Windkraftanlagen, bei denen sich ein senkrecht stehender Rotor wie eine Spindel dreht, vertreibt Paul Steinebach bundesweit. Im Gewerbegebiet Tetekum steht demnächst die erste Anlage des niederländischen Herstellers.

Von Werner Storksberger

Noch ruht Aerolus 1.3 in seiner Transportkiste. Grasgrün ist die dreiflügelige Spirale, auf die Paul Steinebach große Hoffnungen setzt. Schon bald soll sich dieses senkrecht stehende Windrad als erste Anlage ihrer Art im Gewerbegebiet Tetekum drehen. Doch das soll erst der Anfang sein. Steinebach hat sich mit seiner Firma „ Energiewende “ mittlerweile die Alleinvertriebsrechte für diese Windkraftanlage gesichert. Die Anlage an der Robert-Bosch-Straße soll quasi als Demonstrationsanlage dienen und Vorzeige-Charakter haben.

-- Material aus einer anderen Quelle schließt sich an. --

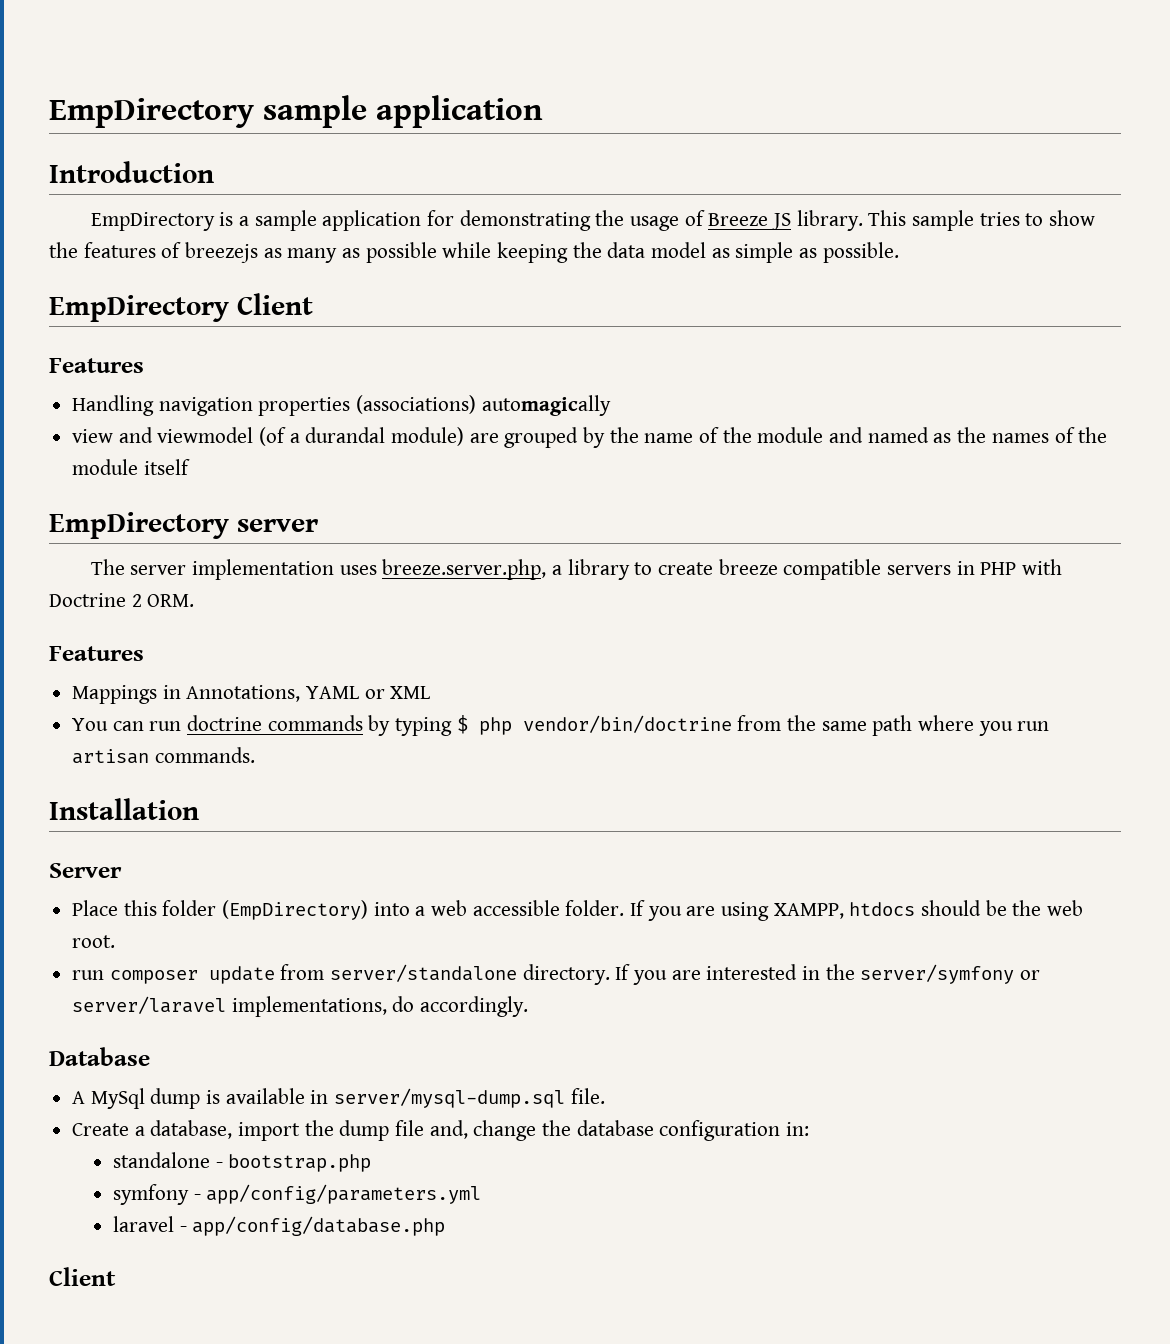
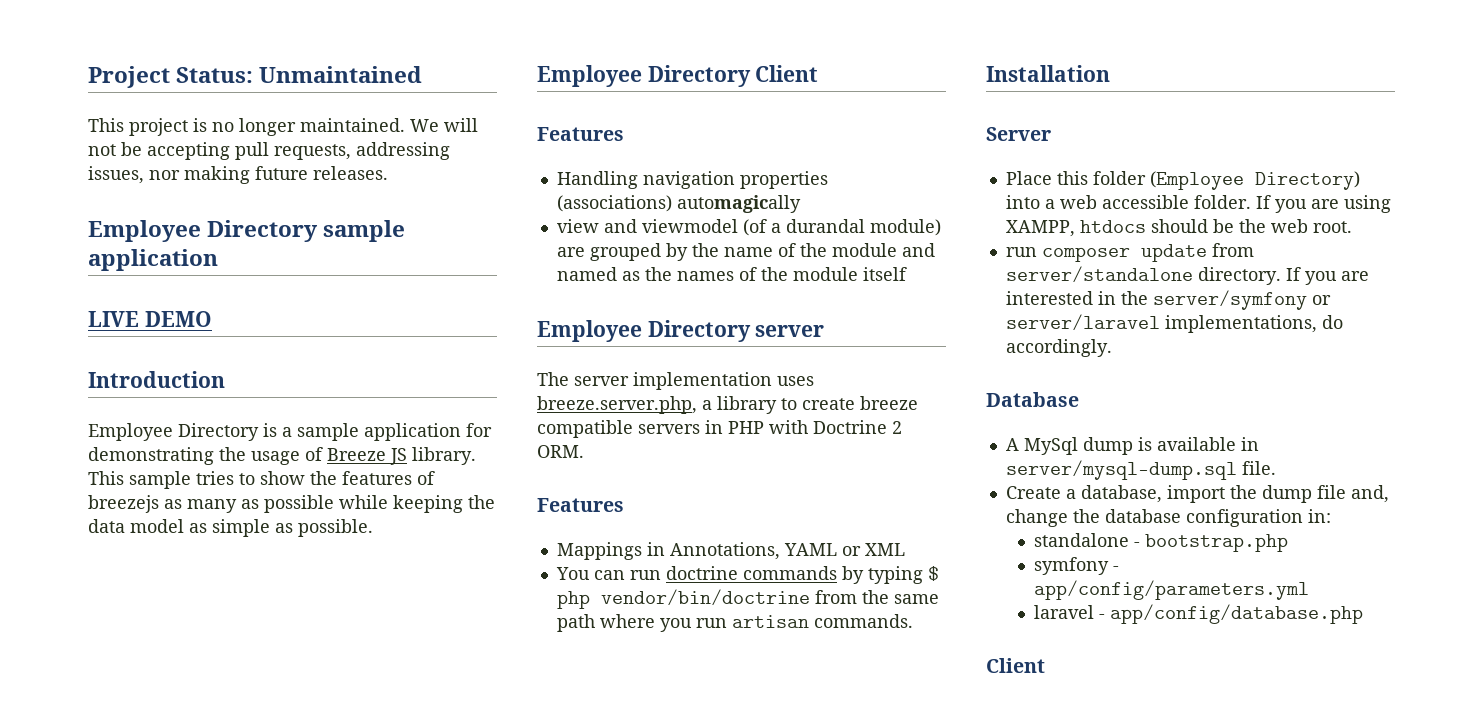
- EmpDirectory sample application
+ Project Status: Unmaintained
+ This project is no longer maintained. We will not be accepting pull requests, addressing issues, nor making future releases.
+ Employee Directory sample application
+ LIVE DEMO
- EmpDirectory is a sample application for demonstrating the usage of Breeze JS library.
+ Employee Directory is a sample application for demonstrating the usage of Breeze JS library.
- EmpDirectory Client
+ Employee Directory Client
- EmpDirectory server
+ Employee Directory server
- Place this folder (EmpDirectory) into a web accessible folder.
+ Place this folder (Employee Directory) into a web accessible folder.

Wer „daheim“ seinen Strom erzeugt, konnte bisher in erster Linie auf die Photovoltaik zurückgreifen. Auf die Windkraft wurde in der Steverstadt bisher so gut wie nicht gesetzt. Auch Mini-Blockheizkraftwerke sind eher selten. Das könnte sich mit der Windturbine, die in den Niederlanden produziert wird und dort auch schon standardmäßig im Einsatz ist, ändern. In Gewerbegebieten könnte die Anlage bei einer Höhe von bis zu zehn Metern ohne Genehmigung – per Bauanzeige – errichtet werden. Gerade im Gewerbebereich könnte die sich drehende Anlage jedoch noch einen weiteren Zweck erfüllen: Mit dem passenden Firmenlogo komplettiert, wäre die Windkraftanlage ein besonderer Hingucker. Das war übrigens auch für den Landschaftsbauer Peter Nehls ein Argument zur Anschaffung der Anlage. Aber natürlich will auch er den produziert Strom selber verbrauchen oder ins Netz einspeisen. Beispielsweise für Landwirte, die im Außenbereich viel Wind „ernten“ können und gleichzeitig permanent auch Strom verbrauchen, könnte die Windkraftanlage interessant sein. „Je mehr Strom direkt verbraucht wird, desto interessanter wird die Anlage“, so Steinebach, der beim Vertrieb der Windkraftanlagen einen Partner sucht.

Aber in erster Linie will Paul Steinebach mit seiner CE-zertifizierten Windkraftanlage Strom produzieren und zur Energiewende beitragen. Mit seiner Nennleistung von 1,3 Kilowatt könnte die Anlage Energie für den Eigenverbrauch oder für die Einspeisung ins Netz produzieren. Rechnerisch würde der Bedarf eines Vierpersonenhaushalts gedeckt. Vorteil der vertikal-achsigen Anlage ist, dass die Turbine bereits bei geringer Windströmung anspringt, aber auch bei Sturm noch funktioniert. Sie kann ohne Leistungsverlust nahe an Gebäuden aufgestellt werden. „Die Bildung von Verwirbelungen durch Gebäude kann durchaus auch ein Vorteil sein“, so Steinebach. Windrichtungen spielen keine Rolle. Vorteil für den Investor ist auch, dass die Anlage, die mit einem „Axialfluss-Permanentmagnet-Generator“ ausgestattet ist, völlig wartungsfrei arbeitet.